EXERCISE DATA Block Start

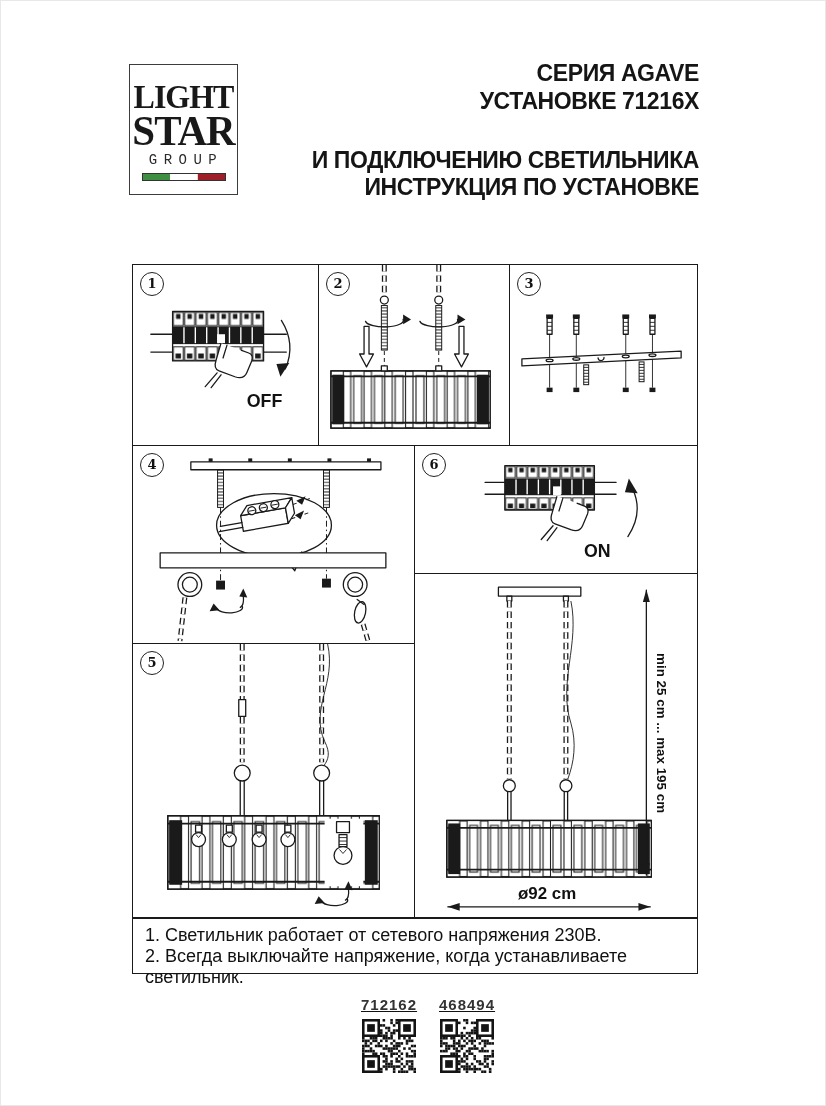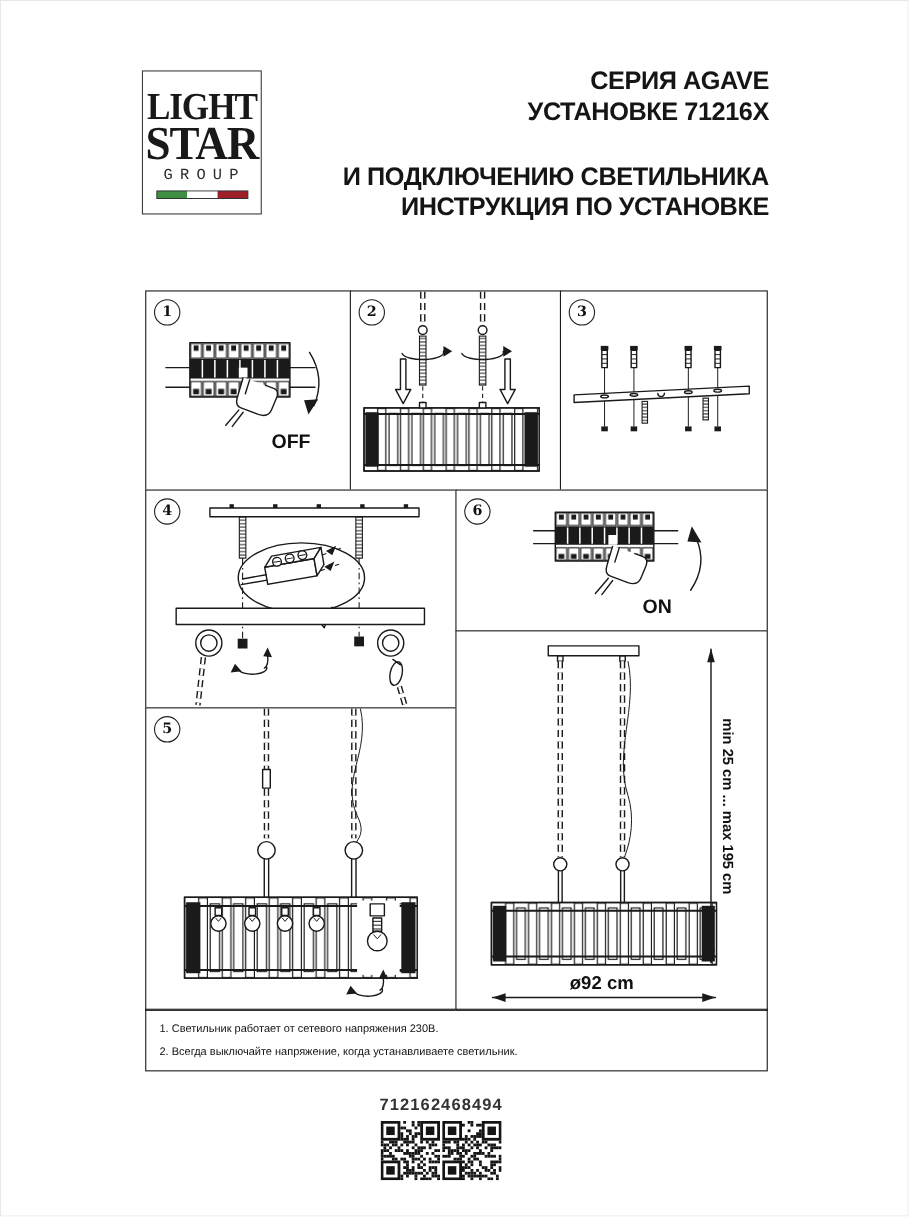--- a/index.html
+++ b/index.html
@@ -43,7 +43,7 @@
   text.dimh{font-family:"Liberation Sans",sans-serif;font-weight:bold;font-size:17px;fill:#111;}
   
   .notes{position:absolute;left:131px;top:916px;width:566px;height:57px;border:1.6px solid #1a1a1a;
-         box-sizing:border-box;padding:7px 10px 0 12px;font-size:10px;line-height:21px;color:#111;}
+         box-sizing:border-box;padding:7px 10px 0 12px;font-size:18px;line-height:21px;color:#111;}
   
   .codes{position:absolute;left:344px;top:995px;display:flex;}
   .code-block{width:56px;text-align:center;}

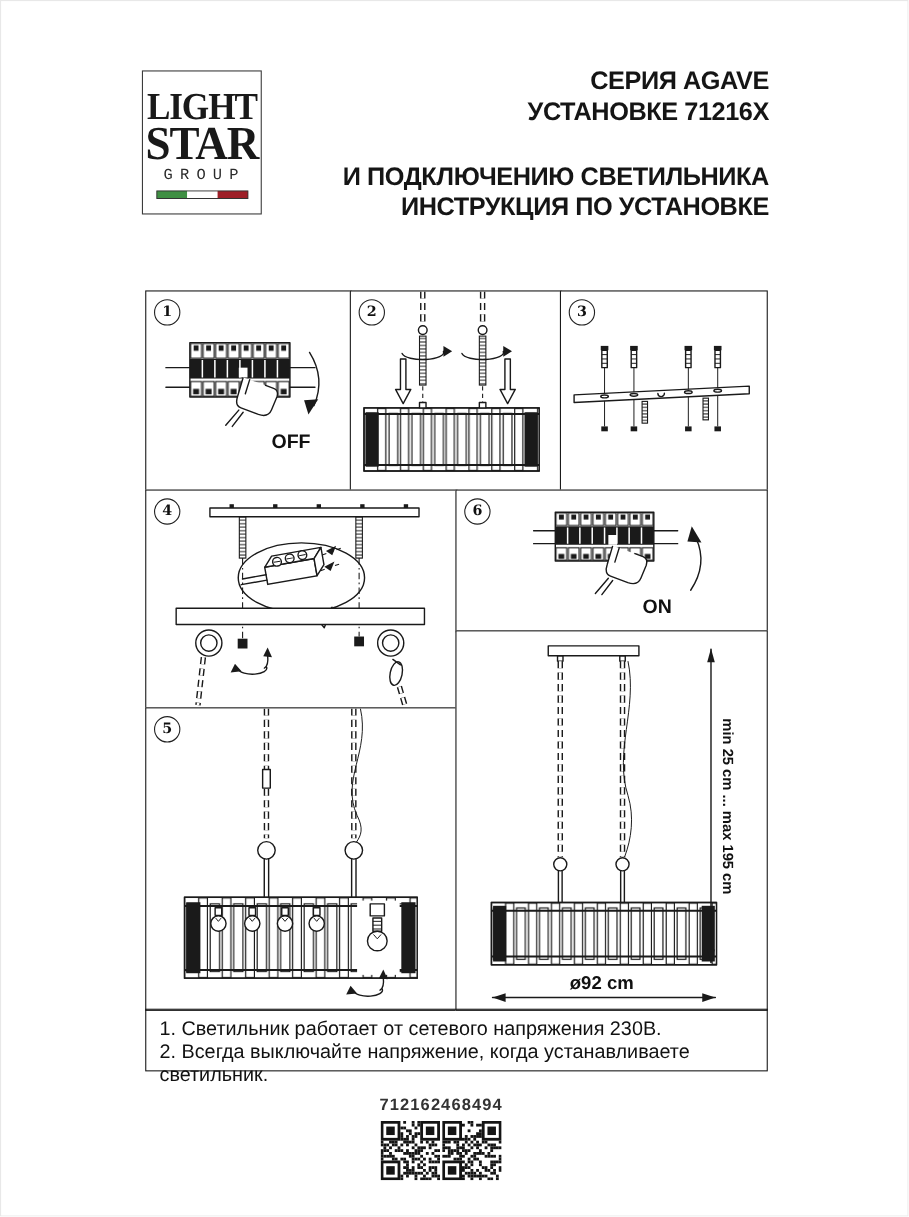--- a/index.html
+++ b/index.html
@@ -45,7 +45,7 @@
   .notes{position:absolute;left:131px;top:916px;width:566px;height:57px;border:1.6px solid #1a1a1a;
          box-sizing:border-box;padding:7px 10px 0 12px;font-size:18px;line-height:21px;color:#111;}
   
-  .codes{position:absolute;left:344px;top:995px;display:flex;}
+  .codes{position:absolute;left:360px;top:995px;display:flex;gap:22px;text-decoration:underline;}
   .code-block{width:56px;text-align:center;}
   .code-label{font-weight:bold;font-size:15px;letter-spacing:1px;color:#333;}
   .qr{width:54px;height:54px;margin-top:6px;fill:#141414;background:#fff;}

EXERCISE DATA Block End

*PROMPT*.
Leave out the pictures and set down all of the data exactly.

*SOLUTION FOR THIS PROBLEM*.
--- a/index.html
+++ b/index.html
@@ -43,7 +43,7 @@
   text.dimh{font-family:"Liberation Sans",sans-serif;font-weight:bold;font-size:17px;fill:#111;}
   
   .notes{position:absolute;left:131px;top:916px;width:566px;height:57px;border:1.6px solid #1a1a1a;
-         box-sizing:border-box;padding:7px 10px 0 12px;font-size:10px;line-height:21px;color:#111;}
+         box-sizing:border-box;padding:7px 10px 0 12px;font-size:18px;line-height:21px;color:#111;}
   
   .codes{position:absolute;left:344px;top:995px;display:flex;}
   .code-block{width:56px;text-align:center;}

--- a/index.html
+++ b/index.html
@@ -45,7 +45,7 @@
   .notes{position:absolute;left:131px;top:916px;width:566px;height:57px;border:1.6px solid #1a1a1a;
          box-sizing:border-box;padding:7px 10px 0 12px;font-size:18px;line-height:21px;color:#111;}
   
-  .codes{position:absolute;left:344px;top:995px;display:flex;}
+  .codes{position:absolute;left:360px;top:995px;display:flex;gap:22px;text-decoration:underline;}
   .code-block{width:56px;text-align:center;}
   .code-label{font-weight:bold;font-size:15px;letter-spacing:1px;color:#333;}
   .qr{width:54px;height:54px;margin-top:6px;fill:#141414;background:#fff;}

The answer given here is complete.